* **WHAT TO DO**: For the copy, please give all of the data again exactly and leave the pictures out.

Start of Block

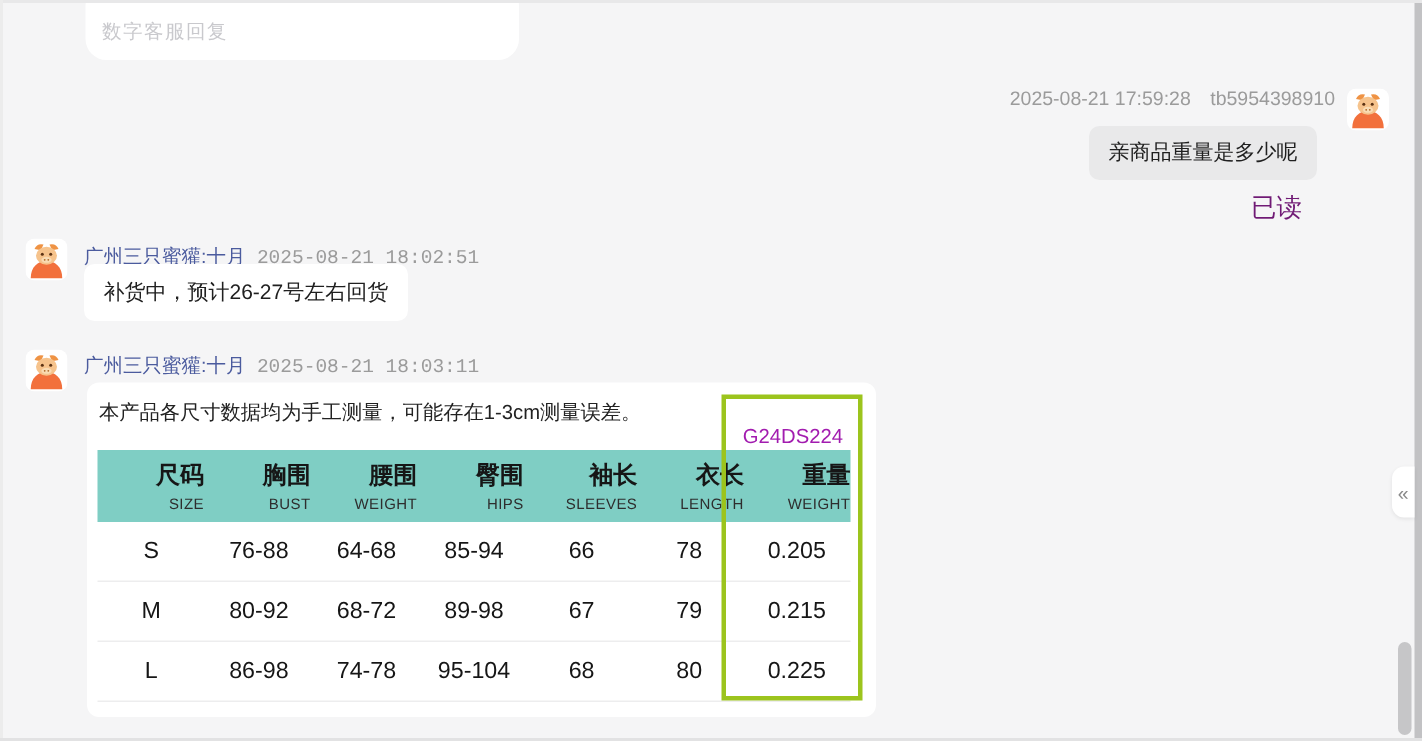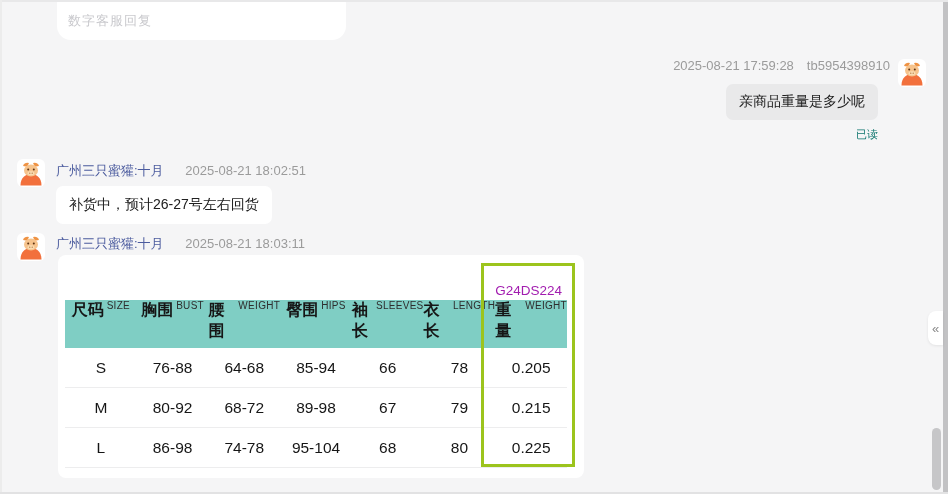--- a/index.html
+++ b/index.html
@@ -36,47 +36,47 @@
     position:absolute; top:58px; right:58px;
     font-size:13px; color:#9b9b9b; white-space:nowrap;
   }
   .meta-right .uid { margin-left:13px; }
   .bubble-right {
     position:absolute; top:84px; right:70px;
     background:#e9e9ea; border-radius:7px;
     padding:9px 13px; font-size:14px; color:#202020; white-space:nowrap;
   }
   .read-status {
-    position:absolute; top:127px; right:70px;
-    font-size:11px; color:#0f766e;
+    position:absolute; top:127px; right:80px;
+    font-size:17px; color:#701a75;
   }
 
   
   .msg-head { position:absolute; left:56px; font-size:13px; white-space:nowrap; }
   .msg-head .name { color:#4b5b9e;text-align:center; }
-  .msg-head .time { color:#9b9b9b; margin-left:18px; }
+  .msg-head .time { color:#9b9b9b; margin-left:4px;font-family:Liberation Mono, monospace; }
   .bubble-left {
     position:absolute; left:56px;
     background:#ffffff; border-radius:7px;
     padding:10px 13px; font-size:14px; color:#202020; white-space:nowrap;
   }
 
   
   .card {
     position:absolute; left:58px; top:255px;
     width:526px; height:223px;
     background:#ffffff; border-radius:8px;
   }
   .card .disclaimer { position:absolute; left:8px; top:11px; font-size:13.5px; color:#222222; }
   .card .pcode      { position:absolute; right:22px; top:0; font-size:13.5px; color:#a21caf;margin-top:28px; }
   .thead {
     position:absolute; left:7px; top:45px; width:502px; height:48px;
     background:#7fcec4; display:flex;
   }
-  .thead .col { flex:1; display:flex; flex-direction:row; align-items:flex-start; justify-content:center; gap:3px; }
+  .thead .col { flex:1; display:flex; flex-direction:column; align-items:flex-end; justify-content:center; gap:3px;margin-left:28px; }
   .thead .zh { font-size:16px; font-weight:600; color:#161616; }
   .thead .en { font-size:10px; color:#2e2e2e; letter-spacing:0.3px; }
   .trow {
     position:absolute; left:7px; width:502px; height:40px;
     display:flex; align-items:center; border-bottom:1px solid #ededee;
   }
   .trow.r0 { top:93px; } .trow.r1 { top:133px; } .trow.r2 { top:173px; }
   .trow .cell { flex:1; text-align:center; font-size:15.5px; color:#161616; }
   .greenbox {
     position:absolute; left:423px; top:8px; width:94px; height:204px;
@@ -141,21 +141,21 @@
       <circle cx="16.8" cy="10.5" r="1" fill="#5b3213"></circle>
       <ellipse cx="14" cy="14.2" rx="3.4" ry="2" fill="#f9dcb4"></ellipse>
       <circle cx="12.8" cy="14.2" r="0.6" fill="#b06a2a"></circle>
       <circle cx="15.2" cy="14.2" r="0.6" fill="#b06a2a"></circle>
     </svg>
   </div>
   <div class="msg-head" style="top:162px;">
     <span class="name">广州三只蜜獾:十月</span>
     <span class="time">2025-08-21 18:02:51</span>
   </div>
-  <div class="bubble-left" style="top:186px;text-align:right;">
+  <div class="bubble-left" style="top:176px;text-align:right;">
     <span>补货中，预计26-27号左右回货</span>
   </div>
 
   <div class="avatar" style="left:17px; top:233px;">
     <svg viewBox="0 0 28 28">
       <rect width="28" height="28" rx="6" fill="#ffffff"></rect>
       <path d="M3.5 26.5 c0-7.5 4.6-11.5 10.5-11.5 s10.5 4 10.5 11.5 z" fill="#f2703c"></path>
       <path d="M6 7 q1.6-4 6-3 l-1.8 3.8 z" fill="#ef9344"></path>
       <path d="M22 7 q-1.6-4 -6-3 l1.8 3.8 z" fill="#ef9344"></path>
       <ellipse cx="14" cy="11.5" rx="7" ry="6" fill="#f6c38c"></ellipse>
@@ -165,20 +165,21 @@
       <circle cx="12.8" cy="14.2" r="0.6" fill="#b06a2a"></circle>
       <circle cx="15.2" cy="14.2" r="0.6" fill="#b06a2a"></circle>
     </svg>
   </div>
   <div class="msg-head" style="top:235px;">
     <span class="name">广州三只蜜獾:十月</span>
     <span class="time">2025-08-21 18:03:11</span>
   </div>
 
   <div class="card">
+    <div class="disclaimer">本产品各尺寸数据均为手工测量，可能存在1-3cm测量误差。</div>
     <div class="pcode">G24DS224</div>
 
     <div class="thead">
       <div class="col">
         <span class="zh">尺码</span>
         <span class="en">SIZE</span>
       </div>
       <div class="col">
         <span class="zh">胸围</span>
         <span class="en">BUST</span>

End of Block

* **RESULT OF THE TASK**:
--- a/index.html
+++ b/index.html
@@ -36,47 +36,47 @@
     position:absolute; top:58px; right:58px;
     font-size:13px; color:#9b9b9b; white-space:nowrap;
   }
   .meta-right .uid { margin-left:13px; }
   .bubble-right {
     position:absolute; top:84px; right:70px;
     background:#e9e9ea; border-radius:7px;
     padding:9px 13px; font-size:14px; color:#202020; white-space:nowrap;
   }
   .read-status {
-    position:absolute; top:127px; right:70px;
-    font-size:11px; color:#0f766e;
+    position:absolute; top:127px; right:80px;
+    font-size:17px; color:#701a75;
   }
 
   
   .msg-head { position:absolute; left:56px; font-size:13px; white-space:nowrap; }
   .msg-head .name { color:#4b5b9e;text-align:center; }
-  .msg-head .time { color:#9b9b9b; margin-left:18px; }
+  .msg-head .time { color:#9b9b9b; margin-left:4px;font-family:Liberation Mono, monospace; }
   .bubble-left {
     position:absolute; left:56px;
     background:#ffffff; border-radius:7px;
     padding:10px 13px; font-size:14px; color:#202020; white-space:nowrap;
   }
 
   
   .card {
     position:absolute; left:58px; top:255px;
     width:526px; height:223px;
     background:#ffffff; border-radius:8px;
   }
   .card .disclaimer { position:absolute; left:8px; top:11px; font-size:13.5px; color:#222222; }
   .card .pcode      { position:absolute; right:22px; top:0; font-size:13.5px; color:#a21caf;margin-top:28px; }
   .thead {
     position:absolute; left:7px; top:45px; width:502px; height:48px;
     background:#7fcec4; display:flex;
   }
-  .thead .col { flex:1; display:flex; flex-direction:row; align-items:flex-start; justify-content:center; gap:3px; }
+  .thead .col { flex:1; display:flex; flex-direction:column; align-items:flex-end; justify-content:center; gap:3px;margin-left:28px; }
   .thead .zh { font-size:16px; font-weight:600; color:#161616; }
   .thead .en { font-size:10px; color:#2e2e2e; letter-spacing:0.3px; }
   .trow {
     position:absolute; left:7px; width:502px; height:40px;
     display:flex; align-items:center; border-bottom:1px solid #ededee;
   }
   .trow.r0 { top:93px; } .trow.r1 { top:133px; } .trow.r2 { top:173px; }
   .trow .cell { flex:1; text-align:center; font-size:15.5px; color:#161616; }
   .greenbox {
     position:absolute; left:423px; top:8px; width:94px; height:204px;
@@ -141,21 +141,21 @@
       <circle cx="16.8" cy="10.5" r="1" fill="#5b3213"></circle>
       <ellipse cx="14" cy="14.2" rx="3.4" ry="2" fill="#f9dcb4"></ellipse>
       <circle cx="12.8" cy="14.2" r="0.6" fill="#b06a2a"></circle>
       <circle cx="15.2" cy="14.2" r="0.6" fill="#b06a2a"></circle>
     </svg>
   </div>
   <div class="msg-head" style="top:162px;">
     <span class="name">广州三只蜜獾:十月</span>
     <span class="time">2025-08-21 18:02:51</span>
   </div>
-  <div class="bubble-left" style="top:186px;text-align:right;">
+  <div class="bubble-left" style="top:176px;text-align:right;">
     <span>补货中，预计26-27号左右回货</span>
   </div>
 
   <div class="avatar" style="left:17px; top:233px;">
     <svg viewBox="0 0 28 28">
       <rect width="28" height="28" rx="6" fill="#ffffff"></rect>
       <path d="M3.5 26.5 c0-7.5 4.6-11.5 10.5-11.5 s10.5 4 10.5 11.5 z" fill="#f2703c"></path>
       <path d="M6 7 q1.6-4 6-3 l-1.8 3.8 z" fill="#ef9344"></path>
       <path d="M22 7 q-1.6-4 -6-3 l1.8 3.8 z" fill="#ef9344"></path>
       <ellipse cx="14" cy="11.5" rx="7" ry="6" fill="#f6c38c"></ellipse>
@@ -165,20 +165,21 @@
       <circle cx="12.8" cy="14.2" r="0.6" fill="#b06a2a"></circle>
       <circle cx="15.2" cy="14.2" r="0.6" fill="#b06a2a"></circle>
     </svg>
   </div>
   <div class="msg-head" style="top:235px;">
     <span class="name">广州三只蜜獾:十月</span>
     <span class="time">2025-08-21 18:03:11</span>
   </div>
 
   <div class="card">
+    <div class="disclaimer">本产品各尺寸数据均为手工测量，可能存在1-3cm测量误差。</div>
     <div class="pcode">G24DS224</div>
 
     <div class="thead">
       <div class="col">
         <span class="zh">尺码</span>
         <span class="en">SIZE</span>
       </div>
       <div class="col">
         <span class="zh">胸围</span>
         <span class="en">BUST</span>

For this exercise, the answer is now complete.